Efek obat di dalam tubuhku sudah mencapai puncaknya. Ditambah dengan gerakannya, rasanya aku hampir meleleh di tangannya.
Di dalam hati, aku sangat menolak. Namun, tubuhku dikendalikan oleh efek obat. Dengan napas memburu, aku merobek pakaian pria itu.
Pria itu menyadari reaksiku tidak wajar, lalu membelai pipiku dan berkata dengan penuh perasaan, "Tubuhmu panas sekali, kamu minum obat ya? Di sini memang mainnya cukup liar ya. Jangan takut, Kakak akan membantumu."
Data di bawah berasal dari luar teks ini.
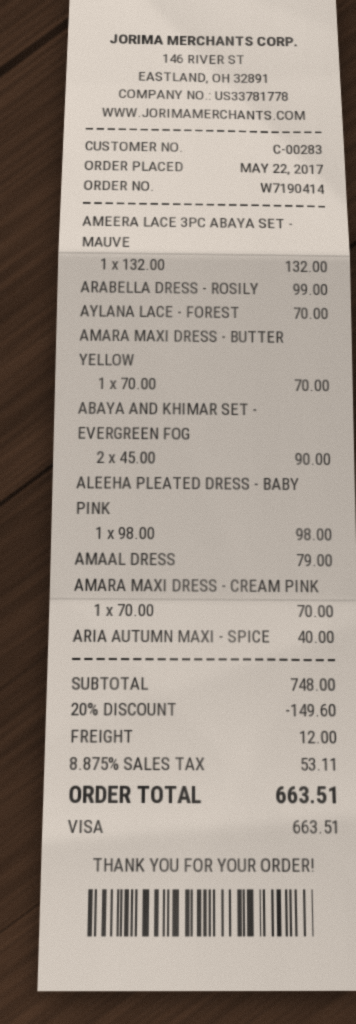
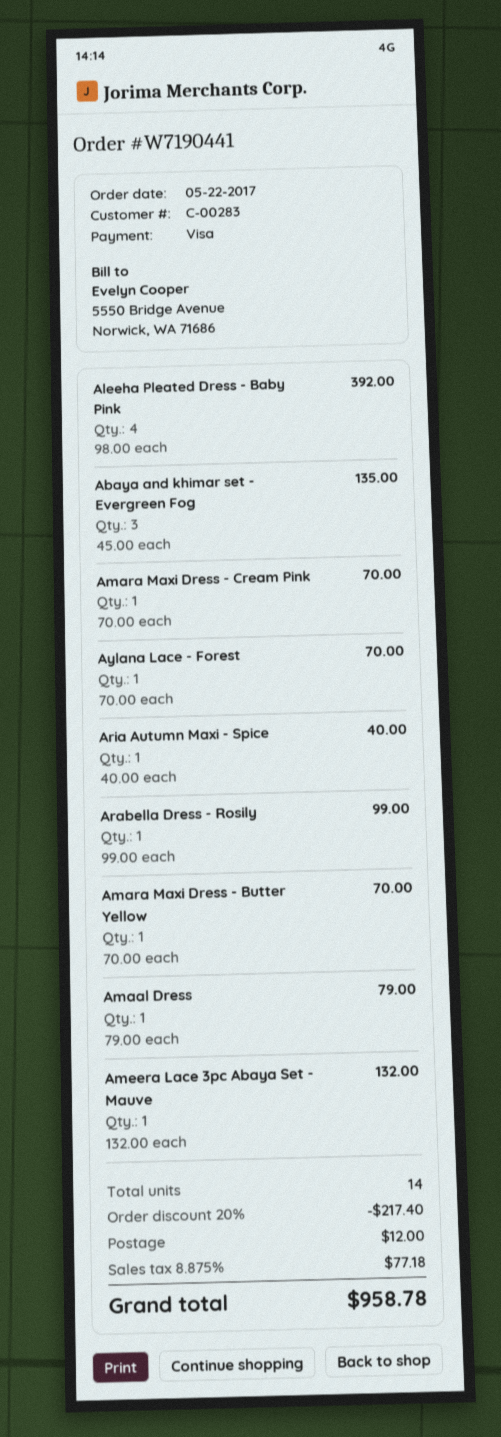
order number: W7190414 -> W7190441
ABAYA AND KHIMAR SET - EVERGREEN FOG: 2 x 45.00 = 90.00 -> 3 x 45.00 = 135.00
ALEEHA PLEATED DRESS - BABY PINK: 1 x 98.00 = 98.00 -> 4 x 98.00 = 392.00
discount: 20% = 149.60 -> 20% = 217.40
tax: 8.875% = 53.11 -> 8.875% = 77.18
total: 663.51 -> 958.78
Setelah berkata demikian, dia mengangkatku keluar dari kolam.
Aku buru-buru menutupi wajahku. Mata pria itu bahkan sampai memerah melihatku dan membawaku ke tempat yang lebih terpencil. Dia meletakkanku di atas rerumputan di samping kolam. Seketika, aku tersadar karena terkejut.
'Nggak boleh di sini. Gimana kalau Jacob sampai melihatnya?'
Aku berusaha melawan dan memohon padanya dengan suara tertahan, "Nggak boleh. Ja ... jangan begitu. Aku baru pertama kali."
Mendengar ucapanku, pria itu semakin bersemangat.
"Kamu saja sudah sampai begini, masih mau ngelak? Reaksi tubuhmu nggak bisa bohong."
Sambil tersenyum licik, dia menarik tubuhku dan menyuruhku berbalik. "Apakah benar-benar pertama kali atau bukan, aku bisa tahu setelah mencobanya!"
Pria itu melepas sabuk pinggangnya dan melepas celananya sebelum mendekatiku.